Counting of votes began immediately after the close of polling, but the EC said it would not be announcing results because of "problems," including the blocking of advance voting and the failure to hold voting in some constituencies. EC Chairman Supachai Somcharoen stated on Thai television: "Today, we cannot announce the overall results of the election”.

According to the EC, the final turnout for the 2 February elections—counted from 68 provinces and excluding the nine provinces where voting was cancelled—was 47.72 per cent, or 20,530,359 voters (voting was closed prior to the 3 p.m. cut-off time in some areas of these provinces). The highest participation rate was in Chiang Mai, where 827,808 voters, or 75.05 per cent, participated from a total 1,103,069 eligible voters. Of the total ballots cast in Chiang Mai, 530,427, or 64.08 per cent, were valid; 129,983, or 15.7 per cent, were invalid; and 167,398, or 20.22 per cent, were vote-no ballot. For Bangkok Metropolis, a total of 1,133,296 voters, or 25.94 per cent, from a total of 4,369,120 eligible voters cast their votes—775,821, or 68.46 per cent, were valid; 90,923, or 8.02 per cent, were invalid; and 266,552, or 23.52 per cent, were vote-no ballots. The EC announced that as many as 20.1 million out of 43.024 million eligible voters submitted votes in 68 provinces where voting was not disrupted by protestors, with 71.38 percent of those ballots valid, 12.05 percent invalid and 16.57 percent "no-vote". The EC will discuss the 28 constituencies where candidates were prevented from registering prior to the polls due to protest actions and stated that it will consult with legal experts and advisors before arriving at a decision.

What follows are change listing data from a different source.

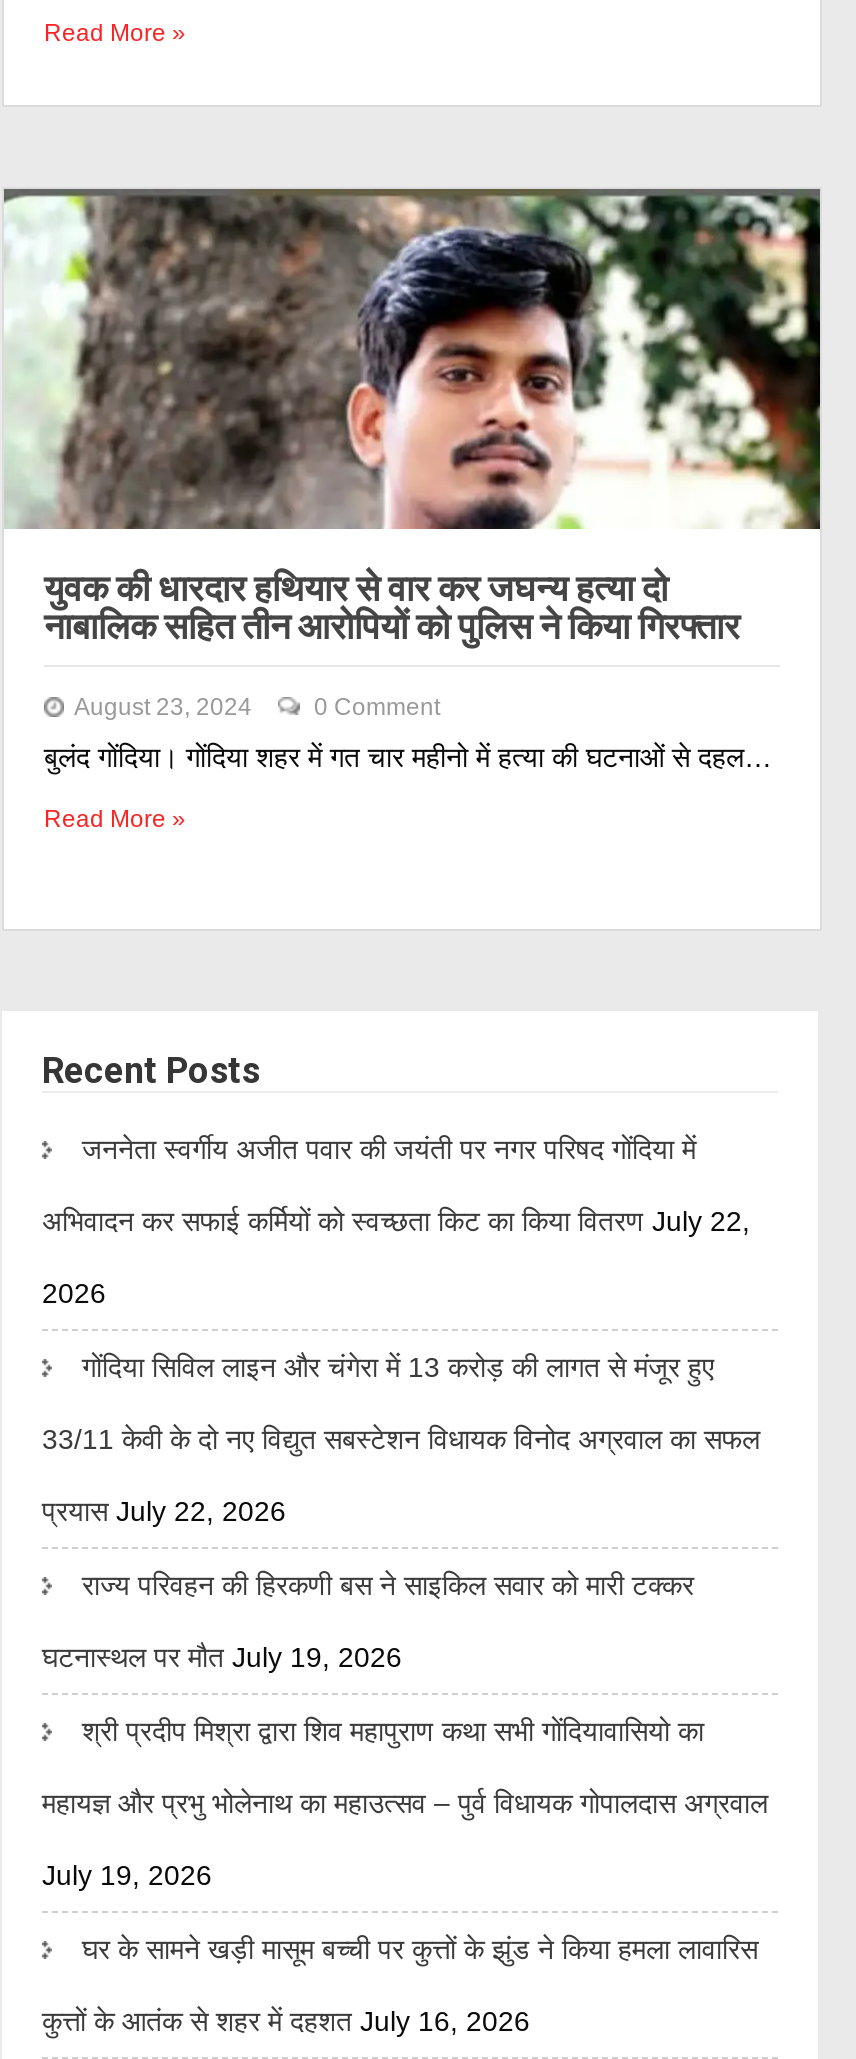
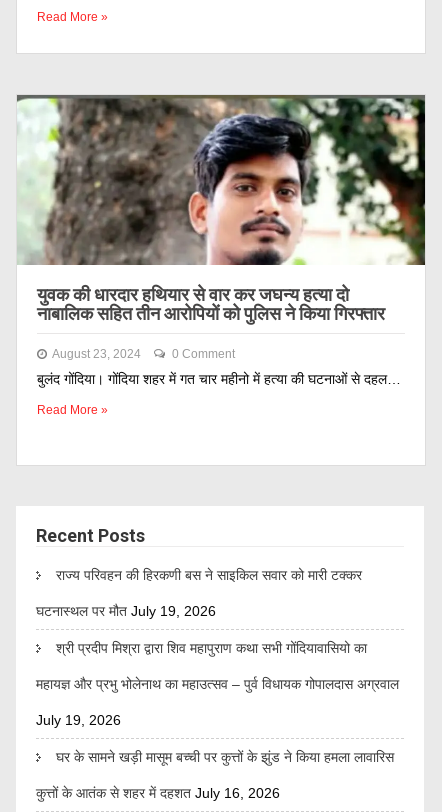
- जननेता स्वर्गीय अजीत पवार की जयंती पर नगर परिषद गोंदिया में
- अभिवादन कर सफाई कर्मियों को स्वच्छता किट का किया वितरण July 22,
- 2026
- गोंदिया सिविल लाइन और चंगेरा में 13 करोड़ की लागत से मंजूर हुए
- 33/11 केवी के दो नए विद्युत सबस्टेशन विधायक विनोद अग्रवाल का सफल
- प्रयास July 22, 2026
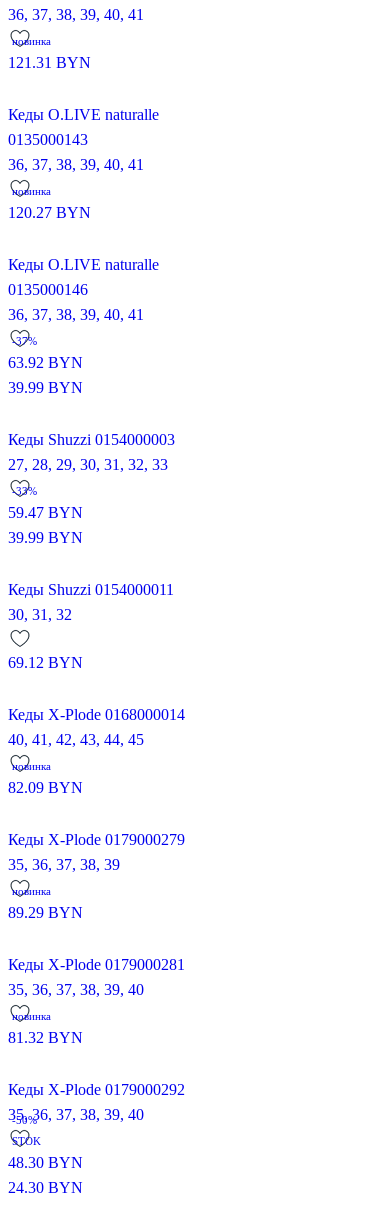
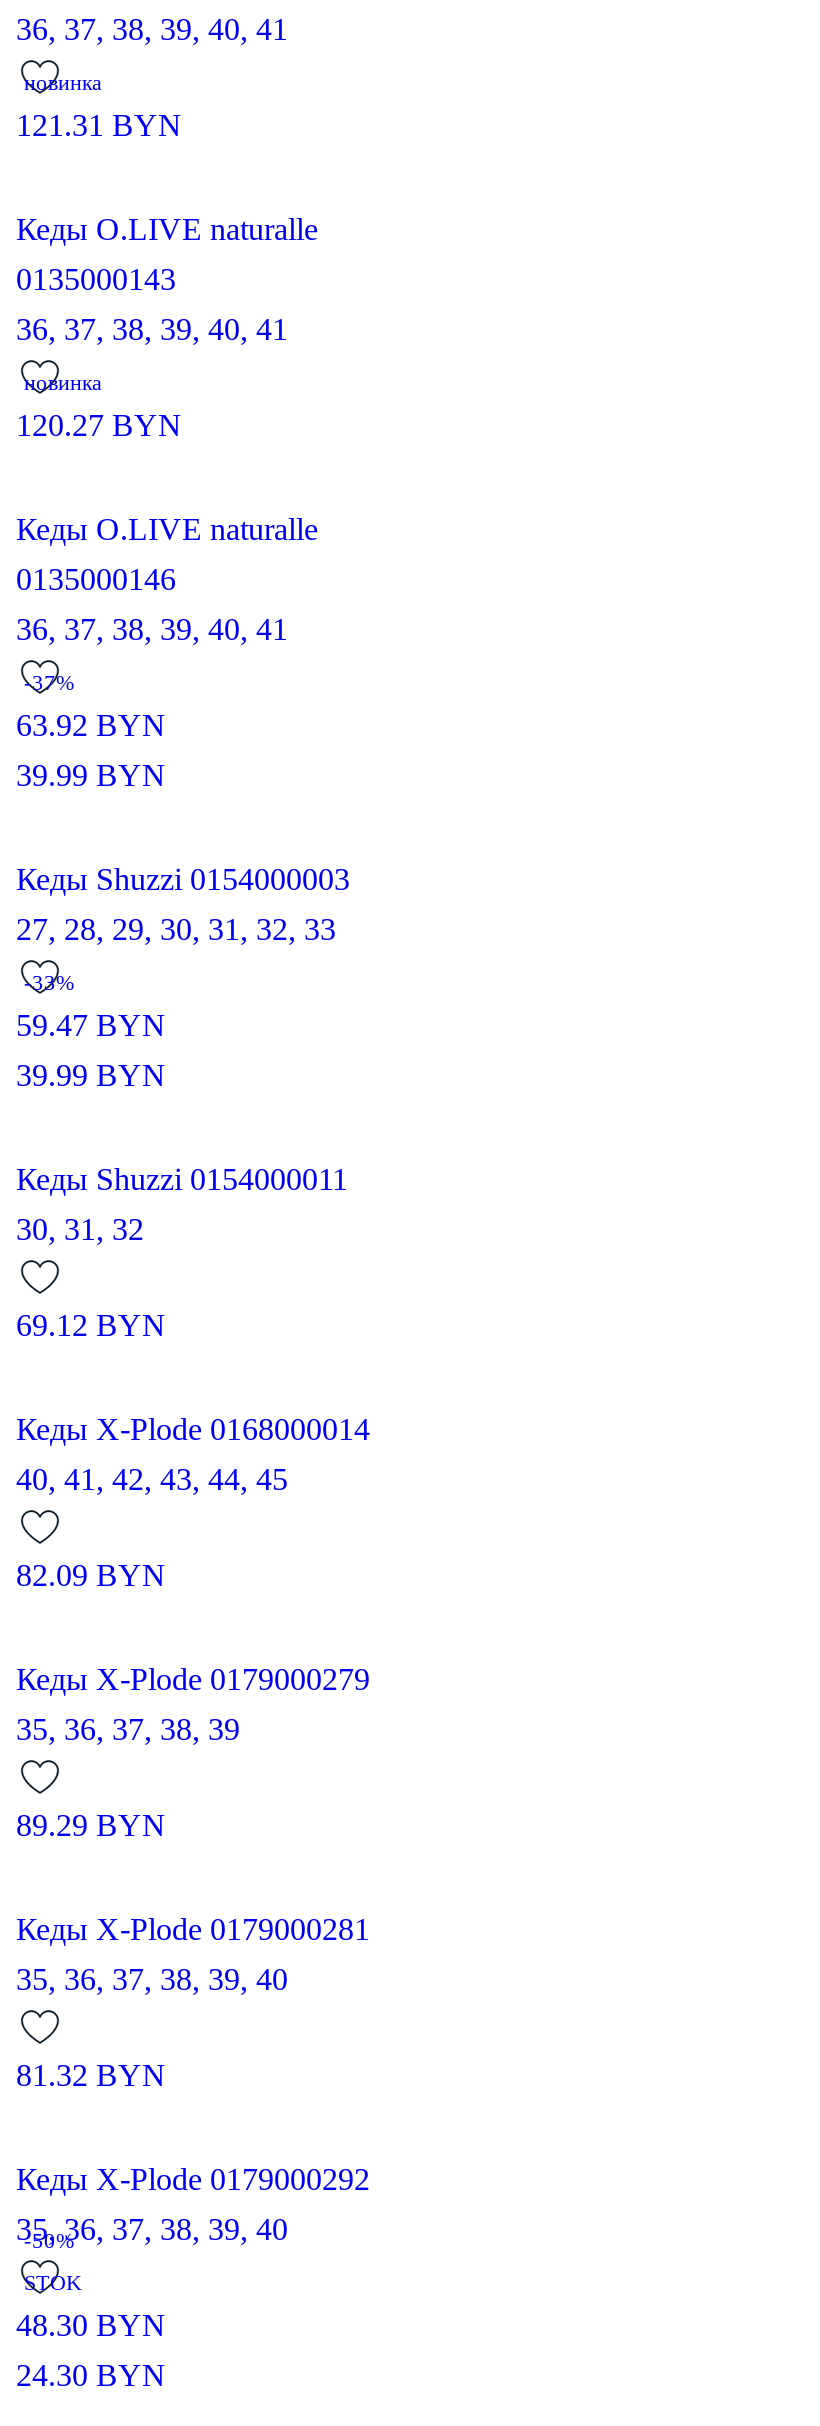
- новинка

- новинка

- новинка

On 4 February 2014, the Democrat Party forwarded a request to the Constitutional Court to invalidate the election, in addition to the dissolution of the Pheu Thai Party and the disfranchisement of its executives. As part of their request, the Democrats identified the election an attempt of the government to acquire administrative power by unconstitutional means, in accordance with section 68 of the Constitution, the same section that the Democrats had successfully invoked to request the invalidation of the constitutional amendment in November 2013. Section 68 prohibits an attempt to undermine the "democratic regime of government with the King as Head of State", or to acquire administrative power by constitutional means, and empowers the Constitutional Court to stop such an attempt, to dissolve any political party guilty of it and to disfranchise the executives of the dissolved party for five years. The Pheu Thai Party filed a counter-request in response to the Democrat Party on 5 February, also seeking the dissolution and disfranchisement of its executives on the grounds of section 68. The Pheu Thai Party spokesperson said that the Democrat Party's request to invalidate the election is an attempt to topple the government outside the rule of democracy.

== Re-run in disrupted constituencies ==
A six-hour meeting was convened by the EC on 7 February and EC member Somchai explained afterwards that if elections are to be held in the 28 constituencies in which candidate have not been able to register for polls, a written royal decree from the government is necessary. The meeting unanimously decided to seek such a decree from the government and the EC believes that it can hold new elections in the five provinces of Rayong, Yala, Pattani, Narathiwat and Petchaburi without difficulty. However, Somchai stated: “We are not quite sure if new elections could be successfully held in Prachuap Khiri Khan and Satun which have 222 and 300 polling stations, respectively.", but added that the EC would reassess the situation again on 11 February 2014. EC secretary general Puchong Nutrawong said the EC has scheduled candidacy registration for 4–8 March, 23 March for advance election and 30 March for Senate election.